_YOUR GOAL_: Search the records for the string "Praha" and copy every line where it turns up.

━━━━━━━━━━━━━━━━━━━━

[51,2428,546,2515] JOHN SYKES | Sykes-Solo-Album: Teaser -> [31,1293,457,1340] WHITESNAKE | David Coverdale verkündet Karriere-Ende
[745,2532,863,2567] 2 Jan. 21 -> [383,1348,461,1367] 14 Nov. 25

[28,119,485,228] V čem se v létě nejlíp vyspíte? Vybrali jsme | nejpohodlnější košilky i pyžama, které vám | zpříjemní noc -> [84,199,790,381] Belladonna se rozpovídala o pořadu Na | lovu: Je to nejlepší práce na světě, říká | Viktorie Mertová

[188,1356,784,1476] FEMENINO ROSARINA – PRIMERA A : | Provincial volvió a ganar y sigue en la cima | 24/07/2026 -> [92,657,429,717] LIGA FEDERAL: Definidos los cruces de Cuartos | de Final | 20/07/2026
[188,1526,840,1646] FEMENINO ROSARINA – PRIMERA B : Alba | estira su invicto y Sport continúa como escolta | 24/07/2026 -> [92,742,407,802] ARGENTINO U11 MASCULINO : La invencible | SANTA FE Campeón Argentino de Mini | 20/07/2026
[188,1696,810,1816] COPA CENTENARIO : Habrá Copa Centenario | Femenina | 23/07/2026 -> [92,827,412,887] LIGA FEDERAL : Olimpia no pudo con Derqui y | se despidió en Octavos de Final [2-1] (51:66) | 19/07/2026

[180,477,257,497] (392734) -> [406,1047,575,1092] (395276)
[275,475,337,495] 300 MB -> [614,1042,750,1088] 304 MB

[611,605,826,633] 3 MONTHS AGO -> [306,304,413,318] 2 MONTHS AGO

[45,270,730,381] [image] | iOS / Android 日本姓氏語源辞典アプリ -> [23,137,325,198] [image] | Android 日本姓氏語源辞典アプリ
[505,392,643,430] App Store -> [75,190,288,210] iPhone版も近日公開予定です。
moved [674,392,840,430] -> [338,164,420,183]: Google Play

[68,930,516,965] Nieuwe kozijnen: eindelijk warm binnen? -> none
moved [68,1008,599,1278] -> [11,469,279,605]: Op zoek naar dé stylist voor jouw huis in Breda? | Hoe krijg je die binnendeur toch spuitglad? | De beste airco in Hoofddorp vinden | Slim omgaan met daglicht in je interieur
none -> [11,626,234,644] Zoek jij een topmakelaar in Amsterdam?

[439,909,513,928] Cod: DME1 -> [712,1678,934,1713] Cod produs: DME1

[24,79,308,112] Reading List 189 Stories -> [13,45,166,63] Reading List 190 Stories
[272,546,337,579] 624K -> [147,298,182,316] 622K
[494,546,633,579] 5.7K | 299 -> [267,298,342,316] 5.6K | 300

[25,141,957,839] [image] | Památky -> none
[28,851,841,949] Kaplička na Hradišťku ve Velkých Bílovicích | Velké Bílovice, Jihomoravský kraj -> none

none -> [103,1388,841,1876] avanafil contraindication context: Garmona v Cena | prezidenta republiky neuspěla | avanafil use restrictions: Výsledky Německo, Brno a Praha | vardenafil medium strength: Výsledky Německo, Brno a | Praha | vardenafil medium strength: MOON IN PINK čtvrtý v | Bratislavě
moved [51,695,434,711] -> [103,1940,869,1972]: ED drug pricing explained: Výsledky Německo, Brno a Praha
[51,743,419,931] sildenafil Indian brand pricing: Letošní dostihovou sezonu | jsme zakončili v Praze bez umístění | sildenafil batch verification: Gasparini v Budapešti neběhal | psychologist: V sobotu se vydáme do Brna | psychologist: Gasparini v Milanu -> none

━━━━━━━━━━━━━━━━━━━━

_WRITTEN RESPONSE_:
none -> [103,1388,841,1876] avanafil contraindication context: Garmona v Cena | prezidenta republiky neuspěla | avanafil use restrictions: Výsledky Německo, Brno a Praha | vardenafil medium strength: Výsledky Německo, Brno a | Praha | vardenafil medium strength: MOON IN PINK čtvrtý v | Bratislavě
moved [51,695,434,711] -> [103,1940,869,1972]: ED drug pricing explained: Výsledky Německo, Brno a Praha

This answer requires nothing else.